Total Synthesis of Attenol A

Rychnovsky

T. E. La Cruz, S. D. Rychnosvsky, J. Org. Chem. 2007, 72, 2602-2611.

DOI: 10.1021/jo0626459

You have to love full papers, and this synthesis by Scott Rychnovsky benefits greatly from the space for explanation. They could easily have contracted the publication to a letter or communication, but so much would have been lost. Anyway, on with the science; the target - Attenol A - contains that most annoying of features, a non-anomerically stabilised spiroketal. So making that ring system was going to need a special touch, and Rychnovsky decided to apply a reductive cyclisation to it. The molecule has again been a popular target, with previous syntheses by Uemura, Enders and Eustache.

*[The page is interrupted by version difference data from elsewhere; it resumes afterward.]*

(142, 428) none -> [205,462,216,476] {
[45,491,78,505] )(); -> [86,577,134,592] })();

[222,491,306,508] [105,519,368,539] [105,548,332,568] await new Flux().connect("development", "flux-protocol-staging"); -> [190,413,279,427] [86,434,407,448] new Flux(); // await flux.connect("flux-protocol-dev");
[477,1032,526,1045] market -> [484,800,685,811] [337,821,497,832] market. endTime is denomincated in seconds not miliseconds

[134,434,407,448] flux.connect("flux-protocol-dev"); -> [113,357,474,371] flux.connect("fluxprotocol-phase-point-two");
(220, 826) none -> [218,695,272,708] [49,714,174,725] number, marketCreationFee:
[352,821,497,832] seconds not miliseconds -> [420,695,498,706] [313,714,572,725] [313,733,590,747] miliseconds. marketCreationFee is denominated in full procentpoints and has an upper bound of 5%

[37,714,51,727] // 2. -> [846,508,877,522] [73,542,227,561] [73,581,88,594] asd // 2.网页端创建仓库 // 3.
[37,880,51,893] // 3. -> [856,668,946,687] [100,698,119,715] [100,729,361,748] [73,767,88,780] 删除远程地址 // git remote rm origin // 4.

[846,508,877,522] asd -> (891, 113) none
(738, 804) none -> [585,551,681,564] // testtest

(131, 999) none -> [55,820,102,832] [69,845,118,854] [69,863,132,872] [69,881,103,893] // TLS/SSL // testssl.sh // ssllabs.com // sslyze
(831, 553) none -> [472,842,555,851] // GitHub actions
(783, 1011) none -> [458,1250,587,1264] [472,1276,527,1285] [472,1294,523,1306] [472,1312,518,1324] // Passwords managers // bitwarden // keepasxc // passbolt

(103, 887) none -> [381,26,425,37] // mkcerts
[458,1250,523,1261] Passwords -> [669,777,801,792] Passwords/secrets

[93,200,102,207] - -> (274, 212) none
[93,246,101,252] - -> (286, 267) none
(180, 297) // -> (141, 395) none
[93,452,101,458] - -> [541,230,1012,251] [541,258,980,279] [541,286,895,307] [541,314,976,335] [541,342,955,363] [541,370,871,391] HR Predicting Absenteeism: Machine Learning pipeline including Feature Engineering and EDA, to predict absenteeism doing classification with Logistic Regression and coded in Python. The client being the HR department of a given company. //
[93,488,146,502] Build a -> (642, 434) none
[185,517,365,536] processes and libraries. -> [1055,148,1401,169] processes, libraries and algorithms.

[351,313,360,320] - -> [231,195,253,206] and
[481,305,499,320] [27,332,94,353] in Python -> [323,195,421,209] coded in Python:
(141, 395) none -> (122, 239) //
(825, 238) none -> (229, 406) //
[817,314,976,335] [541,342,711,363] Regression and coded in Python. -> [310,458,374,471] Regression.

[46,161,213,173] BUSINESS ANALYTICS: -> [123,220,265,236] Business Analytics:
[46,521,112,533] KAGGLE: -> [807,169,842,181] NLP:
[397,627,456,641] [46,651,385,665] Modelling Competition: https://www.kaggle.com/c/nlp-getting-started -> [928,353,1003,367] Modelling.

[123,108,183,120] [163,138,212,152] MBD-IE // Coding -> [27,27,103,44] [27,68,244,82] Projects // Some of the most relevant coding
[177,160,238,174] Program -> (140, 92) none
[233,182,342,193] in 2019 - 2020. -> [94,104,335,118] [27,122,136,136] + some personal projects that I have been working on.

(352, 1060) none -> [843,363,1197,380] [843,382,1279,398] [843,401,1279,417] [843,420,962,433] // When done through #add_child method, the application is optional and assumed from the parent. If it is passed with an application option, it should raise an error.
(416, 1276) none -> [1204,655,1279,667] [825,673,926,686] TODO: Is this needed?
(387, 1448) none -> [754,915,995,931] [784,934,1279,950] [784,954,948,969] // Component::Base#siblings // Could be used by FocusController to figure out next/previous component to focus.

Interestingly, their route to the cyclisation precursor was also a sort of spiro-acetal - actually an ortho ester (I hate that nomenclature…). They tried to make this at first with a complex cyclic enol with a pendant sidechain. However, the addition was ineffective, returning only a 35% yield, with the mass balance predominantly decomposition. However, a move to a less complex thioketene acetal was effective:

As can be seen from the brief retroanalysis, synthesis of the thioketene acetal was relatively straight-forward, starting from a chiral DHP. Cyclisation this time was far more efficient, and took only a few more transformations to deliver the cyclisation precursor. This required Lews acid mediated opening of the orthoester in the least hindered position, trapping with TMSCN, and conversation to a phosphate ester.

Treatment of this with LiDBB gave a cracking yield of the desired non-anomeric spiroacetal - which they rationalised with a bit of stereoelectronics and molecular modeling, which predict that formation of the axial alkyl-lithium species shown below is preferred. This may then follow two paths to the two products, either retention or inversion of configuration by electrophilic substitution; however, the inversion pathway would presumably to be far less facile. The other possibility, shown in the paper, was formation of the less favoured equatorial alkyllithium species, which would lead to the minor anomerically stabilised product via the same SEret mechanism.